Every detail in these rooms, in these corners, everything felt like a victory, an overwhelming joy that made my heart dance. That’s what it felt like every time I came back home with a new piece of furniture. Now, the occupation has turned all those little victories into a tent of condolences that’s perched on my chest and is close to killing me.

How was every last trace of eighty apartments obliterated in one moment? How did all that furniture, all those facilities just melt?

I feel like I’m suffocating every time I miss any of my personal belongings or those of my four children. Every time it dawns on me that I won’t see them, use them again, every time I remember the gifts I received for the house, most of which are still in their wrappers, unused, my children’s clothes, their toys, everything we left back home, back when we still had hope that we’d return in a few days.

How I regret leaving my home in the early morning hours of October 7 in such a hurry. I was consumed by fear and the uncertainty of the situation and left behind everything I owned…

I wish I could have taken every room of the house and everything in them! I wish I’d—at least—taken a bit more time to leave, taken what might have helped me deal with the harshness of these difficult days. Everything I am missing now was abundantly present in those hallways. I never for a moment imagined it was possible that I’d be leaving my home forever…

How can I tell you how it feels to be on the brink of losing my mind whenever I really give thought to the aftermath of the fact that the occupation, brutally and with the criminal push of a button, reduced my home and everything in it to a pile of stones?

I swear, if I knew I would never return, I never would have left!

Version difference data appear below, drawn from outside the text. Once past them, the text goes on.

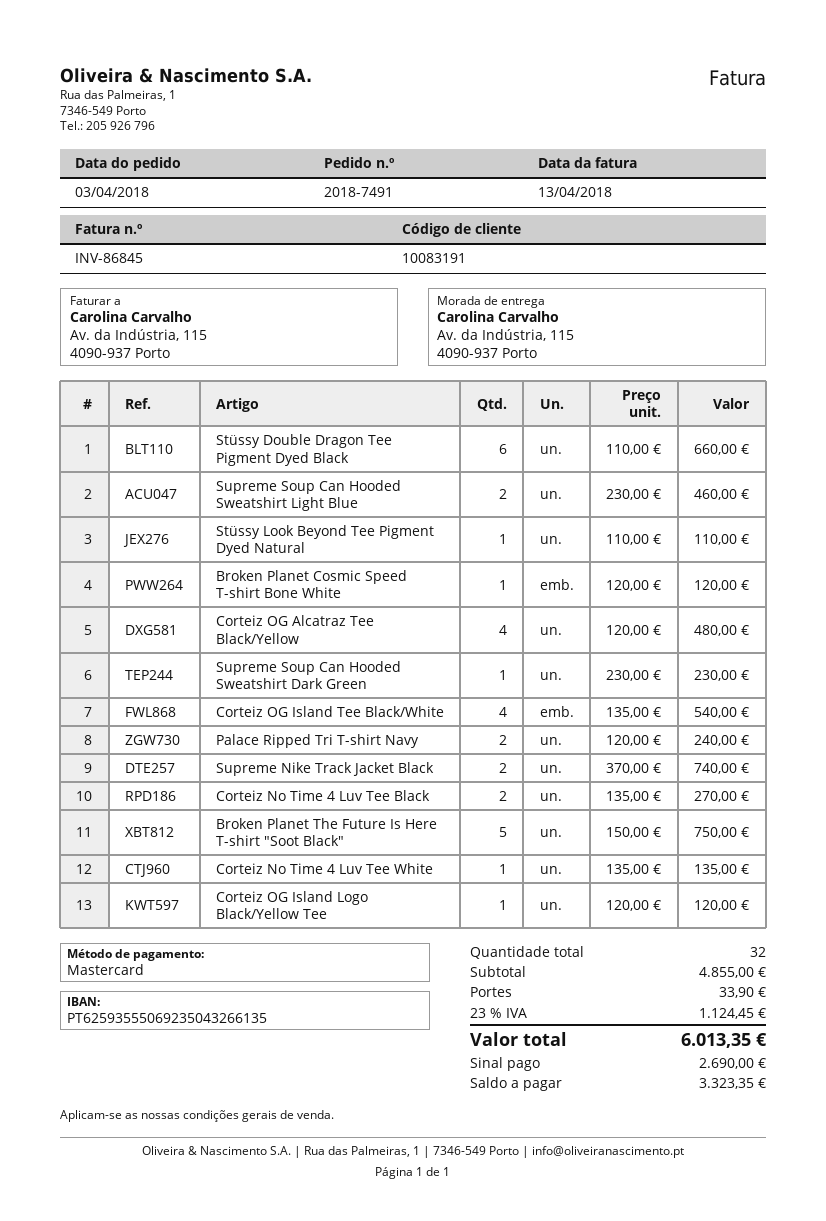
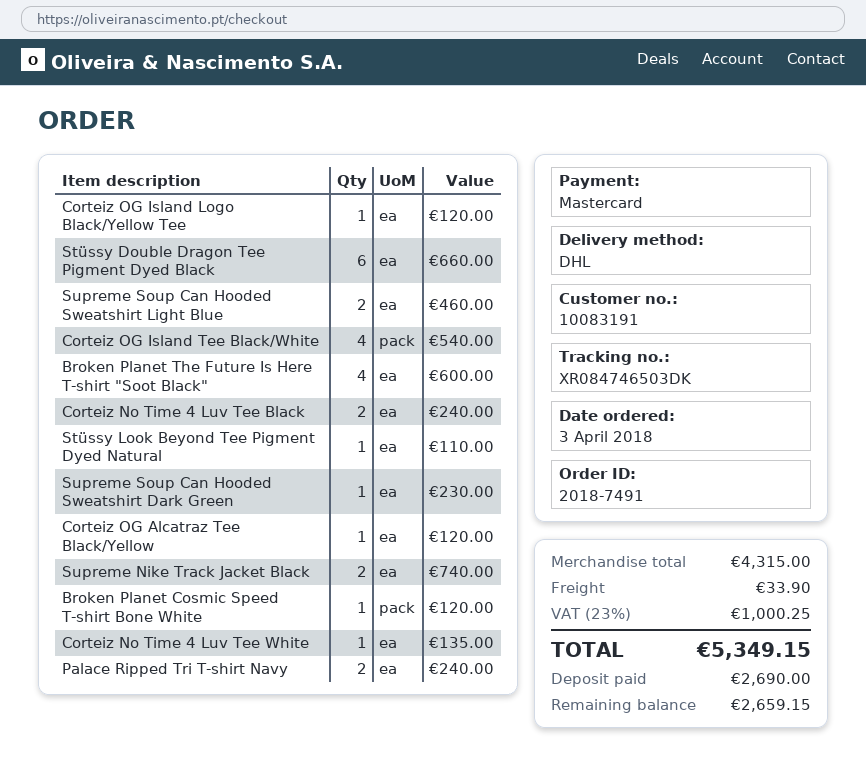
Corteiz OG Alcatraz Tee Black/Yellow: 4 for 480.00 -> 1 for 120.00
Corteiz No Time 4 Luv Tee Black: 2 for 270.00 -> 2 for 240.00
Broken Planet The Future Is Here T-shirt "Soot Black": 5 for 750.00 -> 4 for 600.00
subtotal: 4855.00 -> 4315.00
tax: 23% = 1124.45 -> 23% = 1000.25
total: 6013.35 -> 5349.15
balance: 3323.35 -> 2659.15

Those around me console me by saying that “money can be compensated for,” but the disaster is that the price of my home isn’t just monetary… its price is my health, my struggle, my children’s patience, my husband’s hard work and toil, our joint struggle in this life. It was the beautiful harvest of ten years of patience and suffering in rental apartments! It cost us hours of waiting to complete disgusting transactions at the bank, government ministries, and some private institutions; we had to endure weeks of procrastination by the parties in charge of constructing the tower. It cost us arduous trips to the shops in the finishing phase, trips that stole my well-being and consumed my thoughts for months on end… it cost us all our savings, the effort of the days I spent finishing every last corner of the house, the furniture, all the details… As for its financial price, it will be paid in installments over the next ten years. Of which we’ve only paid for one, so far…

Only my mother and my work friends know and understand the true cost of my house, and what it means to me to lose it to an unjust war.

I don’t know why I’m writing this, why I’m rambling through all these details, knowing that I didn’t even post about moving into my new home once on social media. I was taking my friends’ advice—keeping things private to keep them safe!

I was private, I was patient, and now everything is burning and burning my heart with it, leaving me with the embers of my most precious memories. I know that the war has burdened many people with loss and misfortune that certainly exceed my own, but the loss of my home feels to me like I’ve lost part of my heart and soul.

I write because there is a heaviness that has settled deep inside me, and if I remain silent, I might die of grief and heartache… this is too much to bear, too much to comprehend!